= Blackman–Tukey transformation =

The Blackman–Tukey transformation (or Blackman–Tukey method) is a digital signal processing method to transform data from the time domain to the frequency domain. It was originally programmed around 1953 by James Cooley for John Tukey at John von Neumann's Institute for Advanced Study as a way to get "good smoothed statistical estimates of power spectra without requiring large Fourier transforms." It was published by Ralph Beebe Blackman and John Tukey in 1958.

== Background ==

=== Transformation ===

In signal processing, transformation from the time domain to another domain, such as the frequency domain, is used to focus on the details of a waveform. Many of the waveform's details can be analyzed much more easily in a domain other than the original. Different methods exist to do transformation from time domain to frequency domain; the most prominent is the Fourier transform, which the Blackman–Tukey method uses. Prior to the advent of fast computers and the 1965 rediscovery of the fast Fourier transform, the large number of computations necessary for the discrete Fourier Transform motivated researchers to reduce the number of calculations required, resulting in the (now obsolete) Blackman–Tukey method based on the Wiener–Khinchin theorem.
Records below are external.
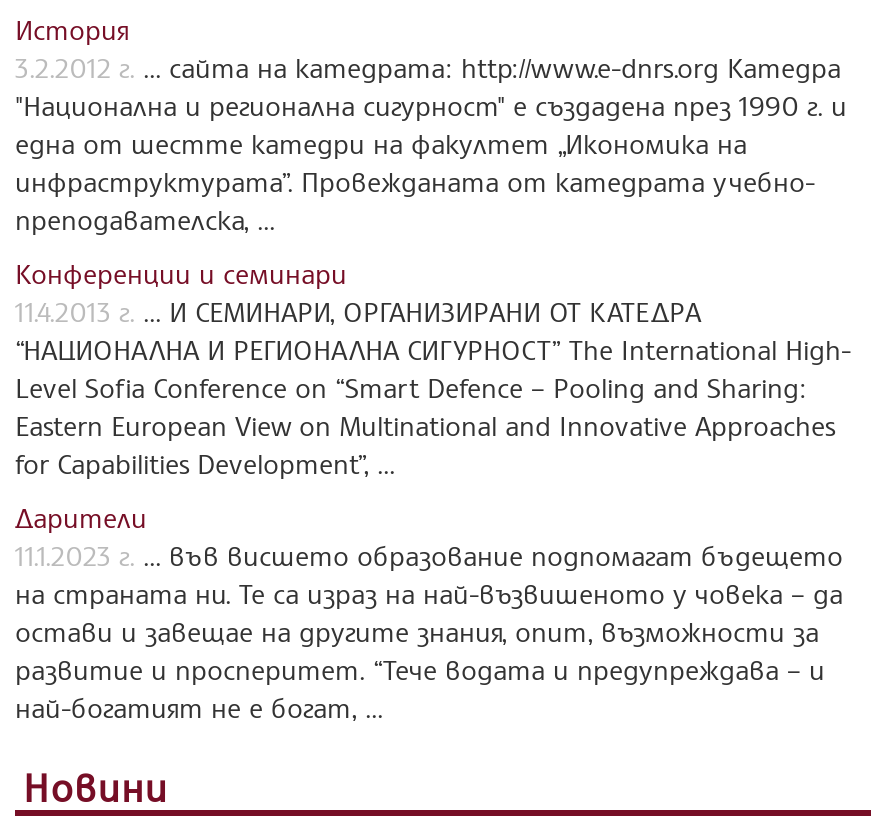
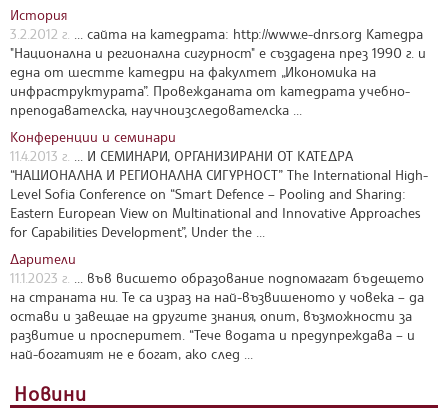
- преподавателска, ...
+ преподавателска, научноизследователска ...

- for Capabilities Development”, ...
+ for Capabilities Development”, Under the ...

- най-богатият не е богат, ...
+ най-богатият не е богат, ако след ...
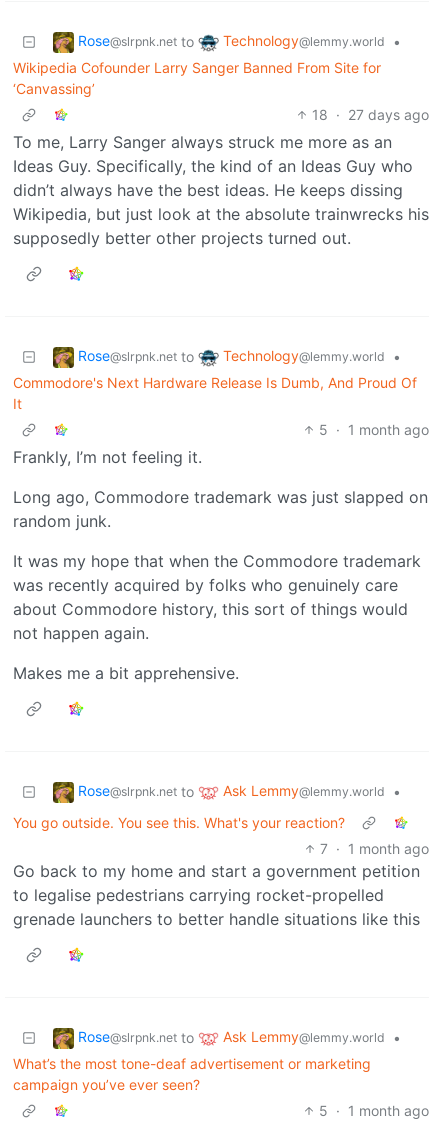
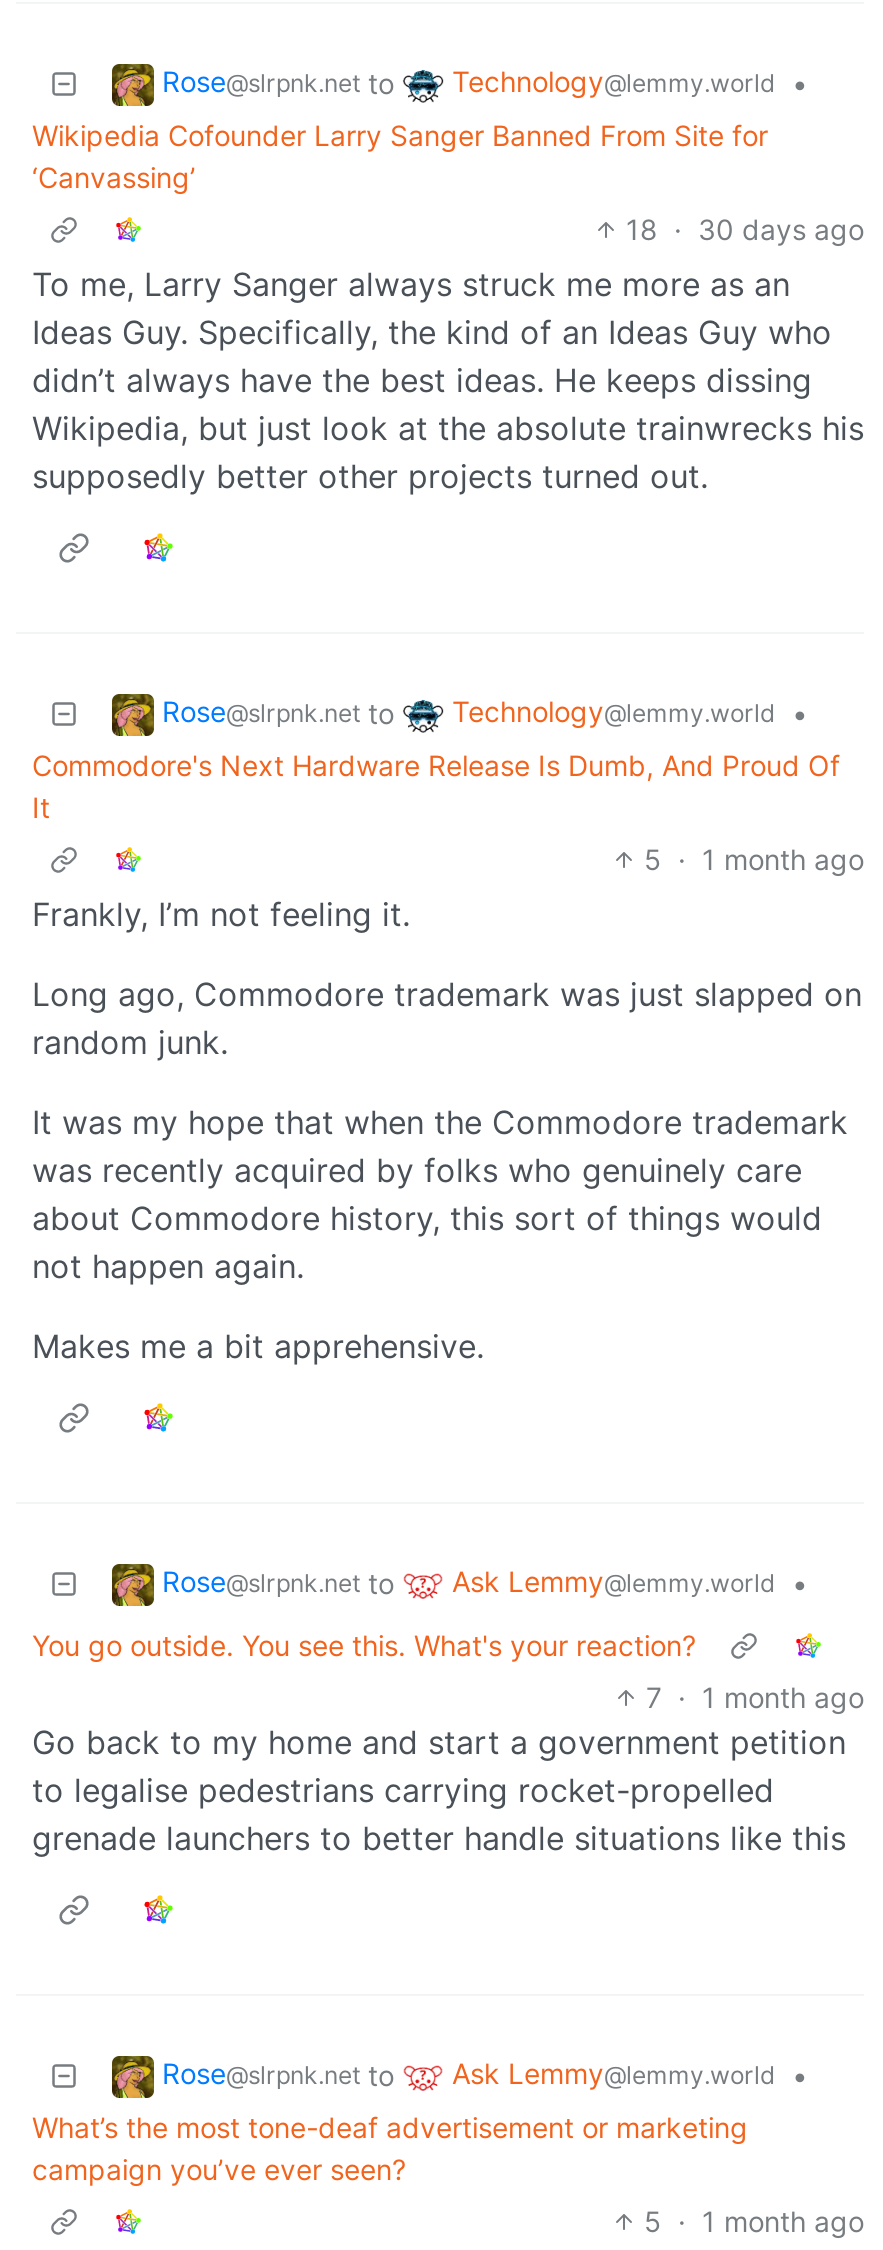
- 18 · 27 days ago
+ 18 · 30 days ago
=== Statistical estimation ===
Statistical estimation is used to determine the expected value(s) of statistical expected values of statistical quantities. Statistical estimation also tries to find the expected values. The expected values are those values that we expect among the random values, derived from samples of the population in probability (group of subset). In time series analysis, discrete data obtained as a function of time is usually the only type of data available, instead of samples of population or group of subsets taken simultaneously.

Difficulty is commonly avoided using an ergodic process, that changes with time and probability gets involved with it, and it's not always periodic at all portions of time.

== Blackman–Tukey transformation method ==
The method is fully described in Blackman and Tukey's 1958 journal publications republished as their 1959 book "The measurement of power spectra, from the point of view of communications engineering" and is outlined by the following procedures:
1. Calculate the autocorrelation function with the data
2. Apply a suitable window function, and finally
3. Compute a discrete Fourier transform (now done with FFT) of the data to obtain the power density spectrum

Autocorrelation makes the wave smoothed rather than averaging several waveforms. This function is set to window, the corresponding waveform toward its extremes.
Computation gets faster if more data is correlated and if memory capacity of the system increases then overlap save sectioning technique would be applied. If the autocorrelation function in Blackman–Tukey is computed using FFT, then it will name fast correlation method for spectral estimation.